A situação só mudou no governo Dilma Rousseff, quando a aliança com o MDB garantiu ao partido nada menos do que a vice-presidência da República. A Saúde voltou a ser ocupada por lideranças petistas da área, como os médicos Alexandre Padilha e Artur Chioro. Mas eis que outra crise política, a que levaria ao impeachment, se anunciou no horizonte. Rapidamente (e sem cerimônias), Chioro foi trocado pelo deputado federal Marcelo Castro (MDB-PI).

Outros exemplos não dizem respeito propriamente às mudanças de nomes, mas às prioridades do governo. Como o breque ao projeto de lei de iniciativa popular (PLC 321/2013) conhecido como ‘Saúde + 10’, que reivindicava que a União aplicasse mais recursos na saúde. No seu lugar, foi aprovada em fevereiro de 2015 a Emenda Constitucional (EC) 86, que criou o orçamento impositivo na saúde, tornando obrigatória a execução orçamentária das emendas parlamentares individuais que drenam recursos do Ministério da Saúde. Ou, ainda em 2015, a sanção da lei que deu sinal verde para a entrada do capital estrangeiro na saúde, tida pelo presidente da ABrES como um dos principais retrocessos do período.

Mas na avaliação dos entrevistados do Outra Saúde há diferenças com a chegada de Michel Temer ao poder. “Não dá para dizer que quando o PT esteve no governo eventualmente não tenha utilizado [o ministério] como moeda de troca no contexto do presidencialismo de coalizão.

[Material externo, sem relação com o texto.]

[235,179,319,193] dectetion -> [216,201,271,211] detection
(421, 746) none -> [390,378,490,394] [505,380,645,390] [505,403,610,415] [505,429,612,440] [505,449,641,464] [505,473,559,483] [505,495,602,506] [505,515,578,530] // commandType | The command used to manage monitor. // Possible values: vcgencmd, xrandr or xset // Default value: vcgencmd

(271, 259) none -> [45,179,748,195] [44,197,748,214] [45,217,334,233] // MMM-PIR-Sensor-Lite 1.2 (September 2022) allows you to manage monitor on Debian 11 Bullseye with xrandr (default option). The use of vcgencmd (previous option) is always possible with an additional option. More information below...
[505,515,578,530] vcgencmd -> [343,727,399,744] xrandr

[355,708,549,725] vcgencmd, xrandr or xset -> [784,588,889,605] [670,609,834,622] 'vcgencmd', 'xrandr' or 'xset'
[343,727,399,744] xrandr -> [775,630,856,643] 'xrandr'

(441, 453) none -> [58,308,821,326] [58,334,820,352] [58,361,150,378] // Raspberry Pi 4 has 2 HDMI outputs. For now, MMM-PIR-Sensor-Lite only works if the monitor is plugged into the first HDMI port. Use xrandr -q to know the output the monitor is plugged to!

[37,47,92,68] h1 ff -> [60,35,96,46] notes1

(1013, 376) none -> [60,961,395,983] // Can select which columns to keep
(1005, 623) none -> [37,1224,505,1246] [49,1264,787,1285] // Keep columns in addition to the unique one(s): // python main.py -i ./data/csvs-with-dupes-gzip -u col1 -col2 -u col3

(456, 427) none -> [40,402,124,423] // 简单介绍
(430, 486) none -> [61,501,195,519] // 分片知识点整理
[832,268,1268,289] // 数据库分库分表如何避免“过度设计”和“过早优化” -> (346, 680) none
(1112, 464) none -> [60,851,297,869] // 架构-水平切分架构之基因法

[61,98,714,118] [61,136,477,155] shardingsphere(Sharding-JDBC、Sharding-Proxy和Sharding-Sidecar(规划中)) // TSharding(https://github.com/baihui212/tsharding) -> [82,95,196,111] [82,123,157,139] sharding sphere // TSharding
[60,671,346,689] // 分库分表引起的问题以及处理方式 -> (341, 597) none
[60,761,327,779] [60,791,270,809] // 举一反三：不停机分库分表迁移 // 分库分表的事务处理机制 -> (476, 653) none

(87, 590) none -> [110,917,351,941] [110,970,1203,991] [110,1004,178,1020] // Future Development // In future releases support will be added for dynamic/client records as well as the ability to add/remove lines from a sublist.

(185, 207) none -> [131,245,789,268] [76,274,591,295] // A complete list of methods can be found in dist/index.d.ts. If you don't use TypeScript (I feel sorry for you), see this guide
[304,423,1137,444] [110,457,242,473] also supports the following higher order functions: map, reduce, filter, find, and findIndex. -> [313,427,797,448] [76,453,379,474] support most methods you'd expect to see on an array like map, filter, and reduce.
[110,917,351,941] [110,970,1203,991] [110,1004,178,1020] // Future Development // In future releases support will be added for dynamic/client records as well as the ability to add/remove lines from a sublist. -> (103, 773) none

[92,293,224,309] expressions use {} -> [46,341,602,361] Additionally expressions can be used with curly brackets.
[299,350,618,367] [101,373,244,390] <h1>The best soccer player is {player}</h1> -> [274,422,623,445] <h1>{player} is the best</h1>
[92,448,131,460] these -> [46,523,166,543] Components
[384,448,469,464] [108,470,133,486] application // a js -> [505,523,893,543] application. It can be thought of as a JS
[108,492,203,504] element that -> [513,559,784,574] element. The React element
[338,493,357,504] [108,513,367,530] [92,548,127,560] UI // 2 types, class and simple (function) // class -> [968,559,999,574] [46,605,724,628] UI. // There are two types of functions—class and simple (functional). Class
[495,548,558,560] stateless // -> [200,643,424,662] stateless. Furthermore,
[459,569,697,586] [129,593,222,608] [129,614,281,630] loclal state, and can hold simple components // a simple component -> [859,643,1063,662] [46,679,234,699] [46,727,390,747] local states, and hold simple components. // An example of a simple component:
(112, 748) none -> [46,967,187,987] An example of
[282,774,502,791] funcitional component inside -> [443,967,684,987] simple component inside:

Não dá para dizer que é uma mudança qualquer sair o Humberto Costa e entrar o MDB, sair do Chioro e ir para o Marcelo Castro. Mas se tentava preservar minimamente o SUS como política de Estado, seja por meio do secretário-executivo [cargo número dois em importância na pasta], seja por meio da orientação geral do governo”, diz Ocké.

Nesse sentido, o comando do SUS federal continua sendo uma moeda de troca, mas o cenário e os atores mudaram e não querem mais imprimir as marcas do pacto social de 1988 nela. “Vemos o alargamento e a predominância de uma lógica política herdada do presidencialismo de coalizão movida à base de patrimonialismo, clientelismo e privatização. É o mesmo fenômeno, mas em um momento histórico e político diferente”, compara ele.

Também para o pesquisador José Sestelo, vice-presidente da Associação Brasileira de Saúde Coletiva (Abrasco), do ponto de vista histórico, há uma diferença “substantiva” entre os dois períodos. “Claro que o processo de instrumentalização não se iniciou com o golpe. O Ministério da Saúde foi objeto de barganha político-partidária no tempo do PT. Agora, não há dúvida que no governo Temer – e com o Ricardo Barros – isso tomou uma dimensão nunca dantes imaginada”, analisa. E afirma: “O assunto ‘saúde’ passou a ser secundário na pauta do próprio Ministério e na agenda dos seus principais gestores políticos”.

Carlos Ocké também acredita que há uma descontinuidade. “Com o golpe parlamentar, não se trata mais de um quadro de subfinanciamento que não é superado. Ou de uma relação público-privada cujo parasitismo do mercado não é superado. Agora, vemos um giro do subfinanciamento para uma política de sucateamento. É o completo desmonte do SUS”, afirma ele. Nessa perspectiva, os grupos econômicos que estão mais ou menos associados ao conjunto de partidos no poder estão olhando para o que Ocké chama de “butim” do Estado. “E para colocar a cereja no bolo, 2018 é ano de disputa eleitoral numa conjuntura em que o bloco político está muito dividido. Nesse movimento de privatização e sucateamento, quem vai se beneficiar?”, provoca.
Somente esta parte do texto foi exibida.